IID 世田谷ものづくり学校 企画室 館内企画担当の木下浩佑氏

MONOist IID 世田谷ものづくり学校の設立経緯について教えて下さい。

IID 世田谷ものづくり学校(クリックで拡大)

木下氏 IID 世田谷ものづくり学校は、世田谷区が掲げている産業振興の一環として、地域特性を生かしたモノづくりを根付かせ、広めていくことを目的に2004年10月に設立されました。IIDというのは、「IKEJIRI INSTITUTE of Design」の略称です。ここをデザインの研究機関のような場所にすることで、それを生かした地域特化型のモノづくりを世田谷から広めていこうという意味が込められています。ここからモノづくりを産業として育てていこうというのがIIDの原点です。

 産業として育てるというのは、IIDを工場のような存在にするのではなく、モノづくりを中心にそこにさまざまな方々が集まるような場所としてモノづくりを広めていきたいという意味です。そのために、IIDは「仕事」のための場所だけではなく、誰にでも開かれた学びや遊びの場所でもあります。

MONOist これまでのIIDの取り組みについて教えてください。

木下氏 IIDは産業振興の拠点であると同時に、地域貢献や観光拠点でもあります。ただ、企業にオフィスのレンタルを行うということではなく、ワークショップやイベントを通じて地域の方とコミュニケーションがとれるようにしています。現在、年に3回から4回の大きなイベントを開催したり、毎週末にクリエイターやデザイナーの仕事を通じてモノづくりやデザインの本質を知ってもらえるようなイベントを、年間400回ほど企画しています。

IID 世田谷ものづくり学校の校内(左)と併設されているギャラリースペース(右)(クリックで拡大)

 こういった取り組みを10年間続けてきた結果、IIDを訪れたクリエイターの方たちの間で新しい企画が生まれたり、ワークショップやイベントを通じて周辺地域の方々とのコミュニケーションを取れるような土壌を築くことができました。また、IIDの中にはオフィスだけでなく、ギャラリーやイベントスペースも併設しています。そういった校内施設を活用してきたことで、IIDに業種や肩書などを問わず、さまざまな方が訪れてくれるような環境を整えることができました。

個人や中小企業のアイデアを実現するためのハブに

MONOist IIDは2014年の秋から、「New Season」としてより本格的に個人や中小企業と連携する方針を打ち出しています。その背景にはどういった理由があったのでしょうか?

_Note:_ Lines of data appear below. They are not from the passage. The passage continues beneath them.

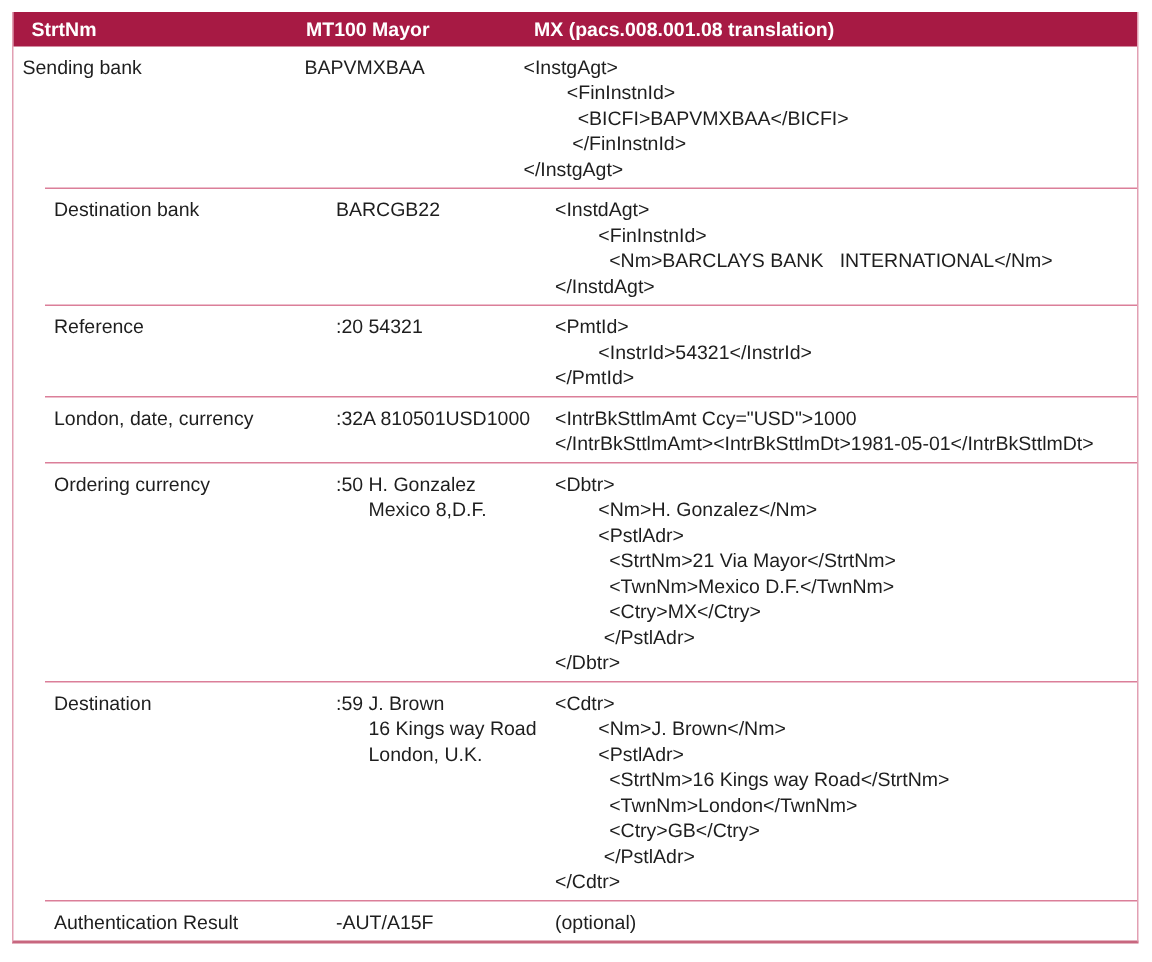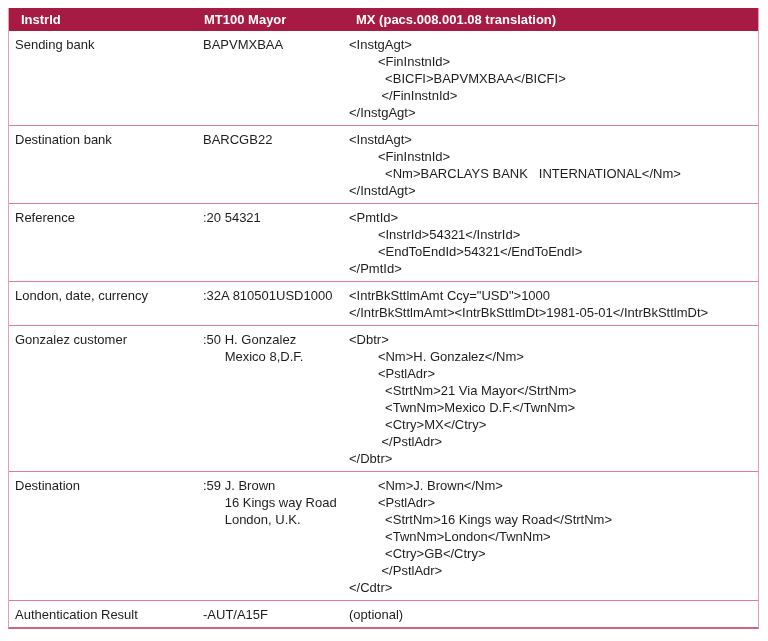--- a/index.html
+++ b/index.html
@@ -27,33 +27,33 @@
     font-size:13px;font-weight:bold;height:23px;align-items:center;
   }
   .thead .hcell{white-space:nowrap;}
   .thead .hcell:nth-child(1){padding-left:12px;}
   .thead .hcell:nth-child(2){padding-left:1px;}
   .thead .hcell:nth-child(3){padding-left:7px;}
   .row{
     display:grid;grid-template-columns:194px 146px 1fr;
     font-size:13px;line-height:17px;color:var(--body_text);
   }
-  .row + .row{border-top:1px solid var(--row_border);}
+  .row + .row{border-top:1px solid var(--row_border);margin-left:21px;}
   .cell{padding-top:5px;padding-bottom:4px;}
   .cell.c1{padding-left:6px;}
   .cell .line{white-space:pre;}
 </style>
 </head>
 <body>
 
 <div class="page">
   <div class="mtmx-table">
 
     <div class="thead">
-      <div class="hcell">InstrId</div>
+      <div class="hcell">StrtNm</div>
       <div class="hcell">MT100 Mayor</div>
       <div class="hcell">MX (pacs.008.001.08 translation)</div>
     </div>
 
     <div class="row">
       <div class="cell c1">Sending bank</div>
       <div class="cell c2">
           <div class="line">BAPVMXBAA</div>
         </div>
       <div class="cell c3">
@@ -79,38 +79,37 @@
     </div>
 
     <div class="row">
       <div class="cell c1">Reference</div>
       <div class="cell c2">
           <div class="line">:20 54321</div>
         </div>
       <div class="cell c3">
           <div class="line">&lt;PmtId&gt;</div>
           <div class="line">        &lt;InstrId&gt;54321&lt;/InstrId&gt;</div>
-          <div class="line">        &lt;EndToEndId&gt;54321&lt;/EndToEndI&gt;</div>
           <div class="line">&lt;/PmtId&gt;</div>
         </div>
     </div>
 
     <div class="row">
       <div class="cell c1">London, date, currency</div>
       <div class="cell c2">
           <div class="line">:32A 810501USD1000</div>
         </div>
       <div class="cell c3">
           <div class="line">&lt;IntrBkSttlmAmt Ccy="USD"&gt;1000</div>
           <div class="line">&lt;/IntrBkSttlmAmt&gt;&lt;IntrBkSttlmDt&gt;1981-05-01&lt;/IntrBkSttlmDt&gt;</div>
         </div>
     </div>
 
     <div class="row">
-      <div class="cell c1">Gonzalez customer</div>
+      <div class="cell c1">Ordering currency</div>
       <div class="cell c2">
           <div class="line">:50 H. Gonzalez</div>
           <div class="line">      Mexico 8,D.F.</div>
         </div>
       <div class="cell c3">
           <div class="line">&lt;Dbtr&gt;</div>
           <div class="line">        &lt;Nm&gt;H. Gonzalez&lt;/Nm&gt;</div>
           <div class="line">        &lt;PstlAdr&gt;</div>
           <div class="line">          &lt;StrtNm&gt;21 Via Mayor&lt;/StrtNm&gt;</div>
           <div class="line">          &lt;TwnNm&gt;Mexico D.F.&lt;/TwnNm&gt;</div>
@@ -121,20 +120,21 @@
     </div>
 
     <div class="row">
       <div class="cell c1">Destination</div>
       <div class="cell c2">
           <div class="line">:59 J. Brown</div>
           <div class="line">      16 Kings way Road</div>
           <div class="line">      London, U.K.</div>
         </div>
       <div class="cell c3">
+          <div class="line">&lt;Cdtr&gt;</div>
           <div class="line">        &lt;Nm&gt;J. Brown&lt;/Nm&gt;</div>
           <div class="line">        &lt;PstlAdr&gt;</div>
           <div class="line">          &lt;StrtNm&gt;16 Kings way Road&lt;/StrtNm&gt;</div>
           <div class="line">          &lt;TwnNm&gt;London&lt;/TwnNm&gt;</div>
           <div class="line">          &lt;Ctry&gt;GB&lt;/Ctry&gt;</div>
           <div class="line">         &lt;/PstlAdr&gt;</div>
           <div class="line">&lt;/Cdtr&gt;</div>
         </div>
     </div>
 

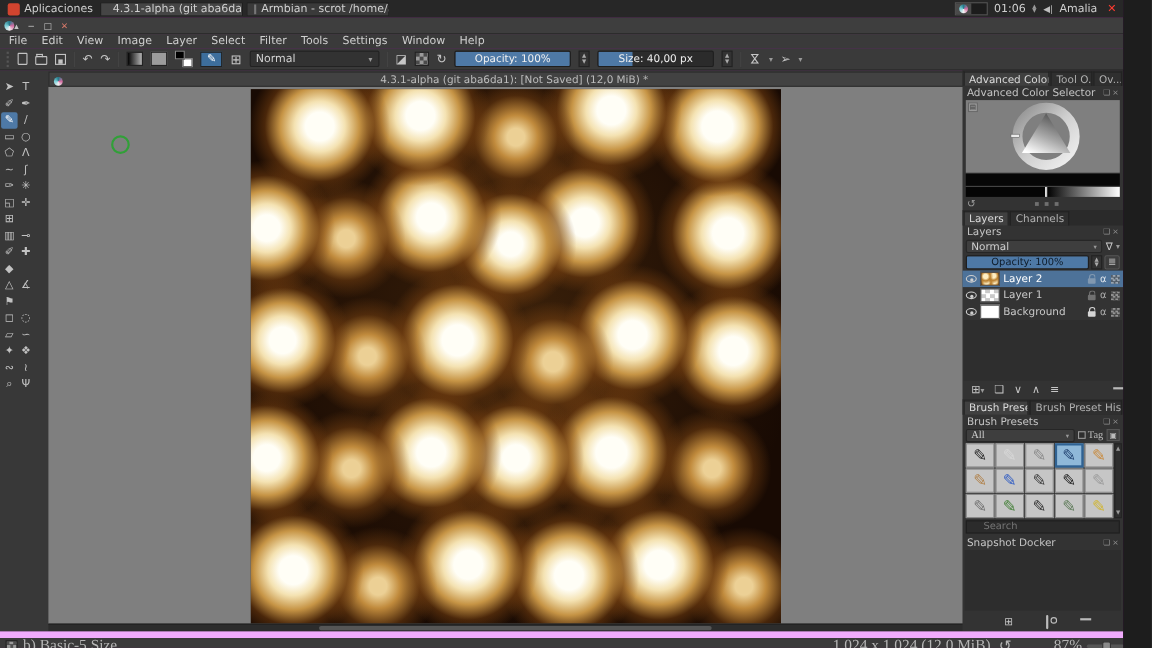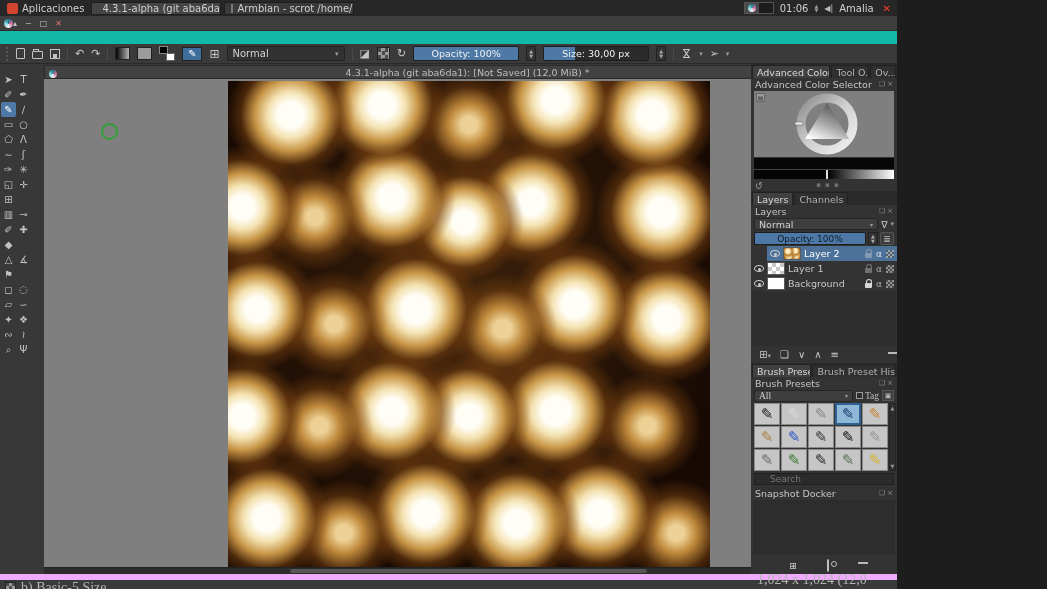--- a/index.html
+++ b/index.html
@@ -1,17 +1,17 @@
 <!DOCTYPE html>
 <html><head>
 <meta charset="utf-8">
 <style>
   html,body{margin:0;padding:0;background:#1d1d1d;}
   *{box-sizing:border-box;}
-  .screen{position:relative;width:897px;height:589px;background:#14b8a6;
+  .screen{position:relative;width:1021px;height:589px;background:#701a75;
     font-family:"DejaVu Sans",sans-serif;font-size:11px;color:#c9c9c9;overflow:hidden;}
 
   
   .taskbar{position:absolute;top:0;left:0;right:0;height:16px;background:#272727;
     display:flex;align-items:center;gap:3px;padding:0 3px;font-size:10px;color:#d0d0d0;}
   .tb-apps{display:flex;align-items:center;gap:4px;padding:0 4px;height:14px;}
   .ic-apps{width:11px;height:11px;background:#d2442f;border-radius:2px;display:inline-block;}
   .task{display:flex;align-items:center;gap:4px;height:13px;padding:0 6px;background:#3a3a3a;
     border:1px solid #1e1e1e;max-width:130px;white-space:nowrap;overflow:hidden;}
   .task.active{background:#454545;}
@@ -155,21 +155,21 @@
     display:flex;align-items:center;padding:0 4px;color:#cfcfcf;}
   .ldd .arr{margin-left:auto;font-size:6px;color:#999;}
   .lops{height:15px;display:flex;align-items:center;gap:2px;padding:0 3px;flex:none;}
   .lslider{position:relative;flex:1;height:13px;background:#2b2b2b;border:1px solid #1e1e1e;overflow:hidden;border-radius:2px;}
   .lslider .fill{position:absolute;left:0;top:0;bottom:0;background:#4e79a6;}
   .lslider .slabel{position:absolute;inset:0;display:flex;align-items:center;justify-content:center;color:#0e1c2a;font-size:9px;}
   .props-btn{width:14px;height:13px;border:1px solid #555;border-radius:2px;display:flex;
     align-items:center;justify-content:center;color:#c0c0c0;font-size:9px;background:#3c3c3c;}
   .layerlist{flex:none;}
   .lrow{display:flex;align-items:center;height:15px;gap:3px;padding:0 3px;color:#c9c9c9;}
-  .lrow.sel{background:#4d7299;color:#fff;margin-left:16px;}
+  .lrow.sel{background:#4d7299;color:#fff;}
   .i-eye{width:10px;height:7px;border:1px solid #cfcfcf;border-radius:50%;position:relative;flex:none;}
   .i-eye::before{content:'';position:absolute;left:3px;top:1.5px;width:3px;height:3px;background:#cfcfcf;border-radius:50%;}
   .thumb{width:18px;height:13px;border:1px solid #5a5a5a;flex:none;}
   .t-texture{background-color:#1a0b04;background-image:
      radial-gradient(circle at 25% 30%, #ffeec2 0 2px, #b97f2e 4px, rgba(0,0,0,0) 7px),
      radial-gradient(circle at 70% 25%, #ffeec2 0 2px, #b97f2e 4px, rgba(0,0,0,0) 7px),
      radial-gradient(circle at 30% 75%, #ffeec2 0 2px, #b97f2e 4px, rgba(0,0,0,0) 7px),
      radial-gradient(circle at 75% 70%, #ffeec2 0 2px, #b97f2e 4px, rgba(0,0,0,0) 7px);}
   .t-checker{background:conic-gradient(#c9c9c9 0 25%, #fff 25% 50%, #c9c9c9 50% 75%, #fff 75%);background-size:8px 8px;}
   .t-white{background:#fff;}
@@ -256,20 +256,33 @@
   <div class="titlebar">
     <span class="krita-dot" style="width:9px;height:9px"></span>
     <span class="wctrls">
       <span>▴</span>
       <span>−</span>
       <span>□</span>
       <span class="close">✕</span>
     </span>
   </div>
 
+  <div class="menubar">
+      <span class="mitem">File</span>
+      <span class="mitem">Edit</span>
+      <span class="mitem">View</span>
+      <span class="mitem">Image</span>
+      <span class="mitem">Layer</span>
+      <span class="mitem">Select</span>
+      <span class="mitem">Filter</span>
+      <span class="mitem">Tools</span>
+      <span class="mitem">Settings</span>
+      <span class="mitem">Window</span>
+      <span class="mitem">Help</span>
+    </div>
 
   <div class="toolbar">
     <span class="grip"></span>
     <span class="tico">
         <span class="i-doc"></span>
       </span>
     <span class="tico">
         <span class="i-folder"></span>
       </span>
     <span class="tico">
@@ -298,21 +311,21 @@
     <div class="tslider">
       <span class="fill" style="width: 100%;"></span>
       <span class="slabel">Opacity: 100%</span>
     </div>
     <span class="spinner">
         <span>▲</span>
         <span>▼</span>
       </span>
     <div class="tslider">
       <span class="fill" style="width: 30%;"></span>
-      <span class="slabel">Size: 30,00 px</span>
+      <span class="slabel">Size: 40,00 px</span>
     </div>
     <span class="spinner">
         <span>▲</span>
         <span>▼</span>
       </span>
     <span class="sep"></span>
     <span class="mirror">⋈</span>
     <span class="ddarrow">▾</span>
     <span class="tico">➢</span>
     <span class="ddarrow">▾</span>

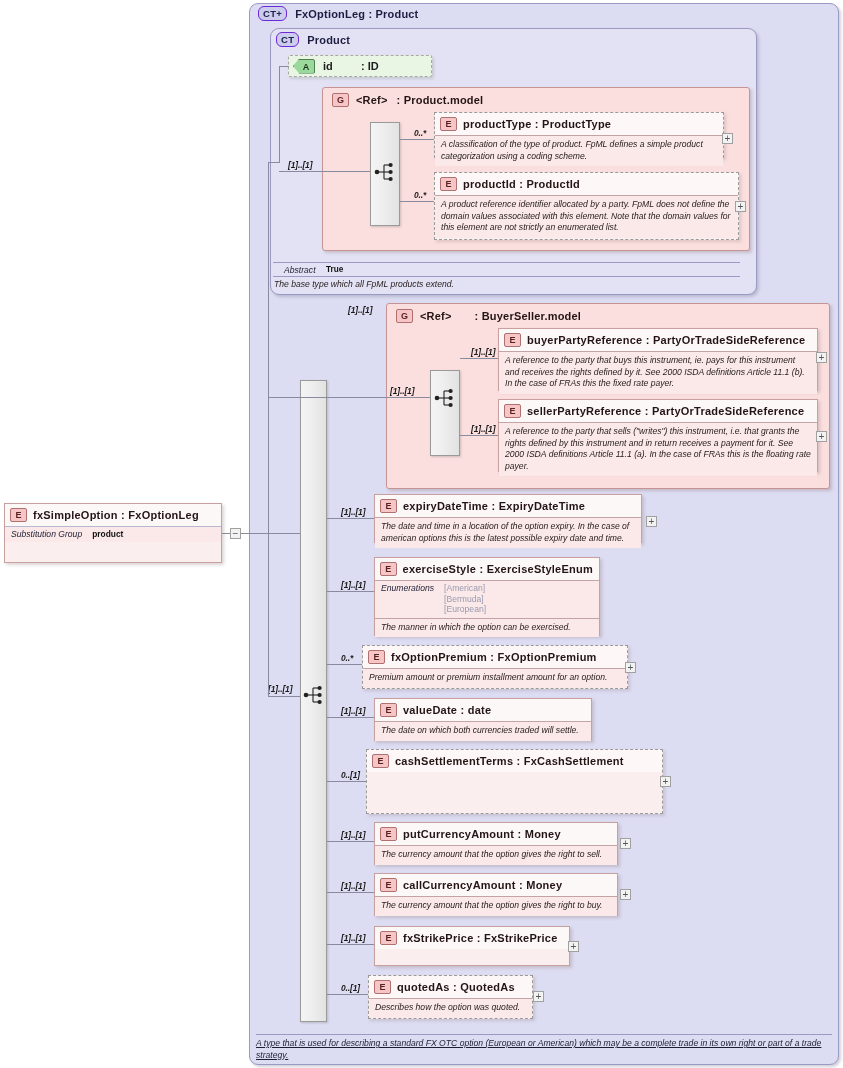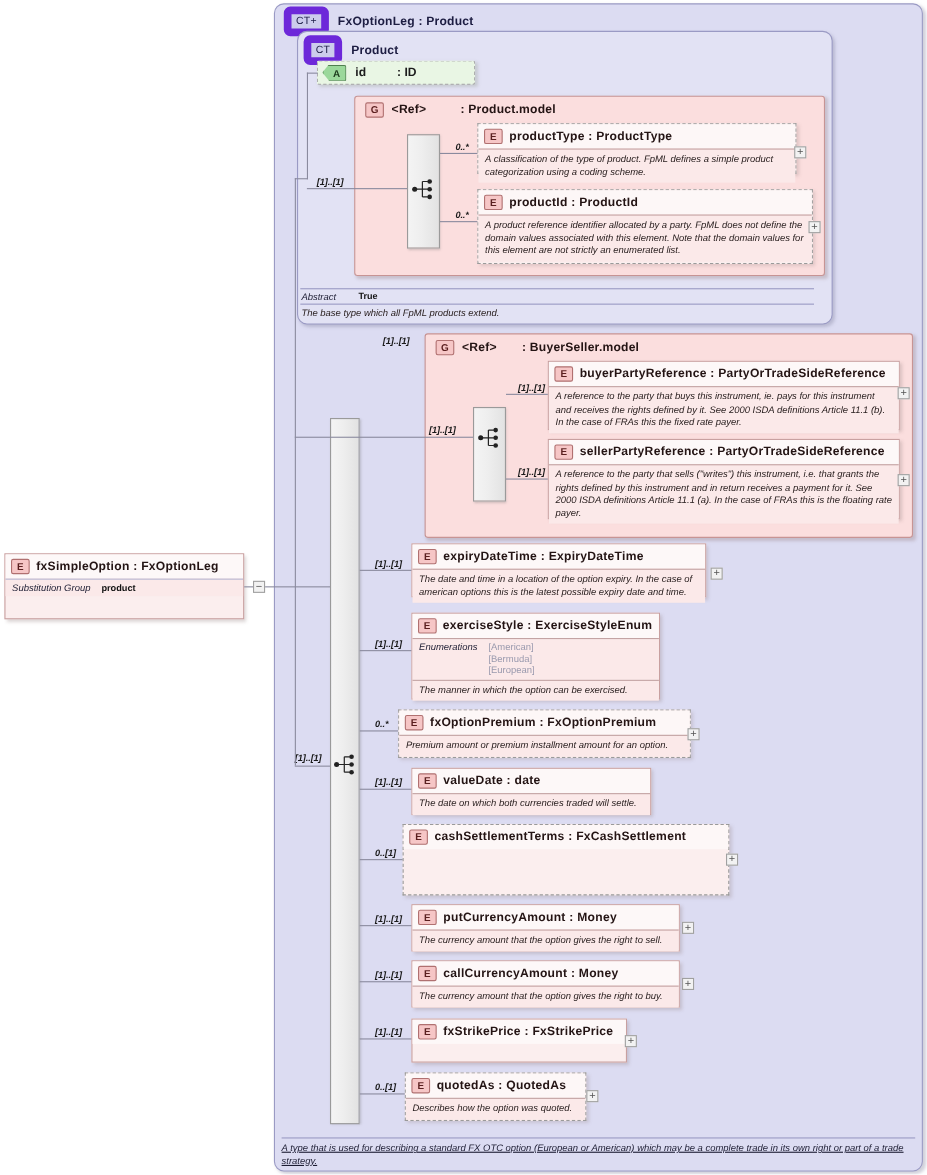--- a/index.html
+++ b/index.html
@@ -22,26 +22,26 @@
     border: 1px solid #9a9ac4;
     border-radius: 9px;
     background: #dcdcf2;
     box-shadow: 2px 2px 3px rgba(120,120,150,0.35);
   }
   .ctbox.inner {
     background: #e2e2f4;
   }
   .tagpill {
     display: inline-block;
-    border: 7px solid #6d28d9;
+    border: 1px solid #6d28d9;
     border-radius: 6px;
     background: #ccccec;
     color: #20204a;
     font-size: 9.5px;
-    font-weight: normal;
+    font-weight: bold;
     letter-spacing: 0.3px;
     padding: 1px 4px 1px 4px;
     line-height: 11px;
     vertical-align: middle;
   }
   .ct-title {
     font-size: 11px;
     font-weight: bold;
     color: #1d1d42;
     letter-spacing: 0.2px;
@@ -218,39 +218,39 @@
   <div class="footer-doc" style="left:256px; top:1034px; width:576px;text-decoration:underline;">A type that is used for describing a standard FX OTC option (European or American) which may be a complete trade in its own right or part of a trade strategy.</div>
 
   <div class="abs ctbox inner" style="left:270px; top:28px; width:487px; height:267px;"></div>
 
   <div class="abs" style="left:276px; top:32px; display:flex; align-items:center; gap:8px;">
     <span class="tagpill">CT</span>
     <span class="ct-title">Product</span>
   </div>
 
   <div class="abs" style="left:273px; top:262px; width:467px; border-top:1px solid #9a9ac4;"></div>
-  <div class="abs" style="left:274px; top:265px; font-size:8.6px; font-style:italic; color:#1d1d33;">Abstract</div>
+  <div class="abs" style="left:284px; top:265px; font-size:8.6px; font-style:italic; color:#1d1d33;">Abstract</div>
   <div class="abs" style="left:326px; top:265px; font-size:8.2px; font-weight:bold; color:#111;">True</div>
   <div class="abs" style="left:273px; top:276px; width:467px; border-top:1px solid #9a9ac4;"></div>
   <div class="abs doc" style="left:274px; top:279px; width:460px;">The base type which all FpML products extend.</div>
 
   <div class="abs attrbox" style="left:288px; top:55px; width:144px; height:22px; border-radius:2px;">
     <span class="badgeA">A</span>
     <span class="attr-name">id</span>
     <span style="position:absolute; left:72px; font-size:11px; font-weight:bold; color:#1c1c1c;">: ID</span>
   </div>
 
   <div class="vline" style="left:279px; top:66px; height:97px;"></div>
   <div class="hline" style="left:279px; top:66px; width:10px;"></div>
 
   <div class="abs gbox" style="left:322px; top:87px; width:428px; height:164px;"></div>
   <div class="abs ghdr" style="left:326px; top:89px;">
     <span class="badgeG">G</span>
     <span class="gname">&lt;Ref&gt;</span>
-    <span class="gname" style="margin-left:24px;text-align:right;">: Product.model</span>
+    <span class="gname" style="margin-left:2px;text-align:right;">: Product.model</span>
   </div>
   <div class="card" style="left:288px; top:160px;">[1]..[1]</div>
   <div class="hline" style="left:279px; top:171px; width:91px;"></div>
 
   <div class="abs seqbar" style="left:370px; top:122px; width:30px; height:104px;"></div>
   <div class="seqicon" style="left:374px; top:162px;">
     <svg width="22" height="20" viewBox="0 0 22 20">
       <circle cx="3" cy="10" r="2.3" fill="#222"></circle>
       <line x1="5" y1="10" x2="10" y2="10" stroke="#222" stroke-width="1.1"></line>
       <line x1="10" y1="3" x2="10" y2="17" stroke="#222" stroke-width="1.1"></line>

木下氏 先ほどお話したように、IIDの当初の設立目的は、IIDからモノづくりを産業として広めていこうというものでした。これまでの活動で、IIDは「廃校を活用した面白い施設」という印象が強かったと思います。本当は両輪でなければいけなかったのですが、これまでの目立つ活動は、ワークショップやイベントなど、B2C向けのものが多かった。でも、2014年の秋からは、10年かけて作ったこのコミュニティーを活用してしっかりと産業として育てていこうという方針になりました。これまでの活動の蓄積によって、やっとそういったところまで手が届くようになったという感覚ですね。

 IIDに集まってくるような、個人や中小企業のクリエイターの方が考えたものを、高いクオリティーで実現させるためには、日本の製造業の技術が必要なのではないかと考えています。中小企業や個人のクリエイターが作るモノを、大量生産品と差別化するには、優れたデザインや機能を有するとともに、売り方などまでを含めてブランディングするというのが良い方法ではないかなと。そこで、IIDを中小企業や個人のクリエイターと、技術を持っている方々とをつなげるハブのような存在にしようというのが最近の大きな方針なのです。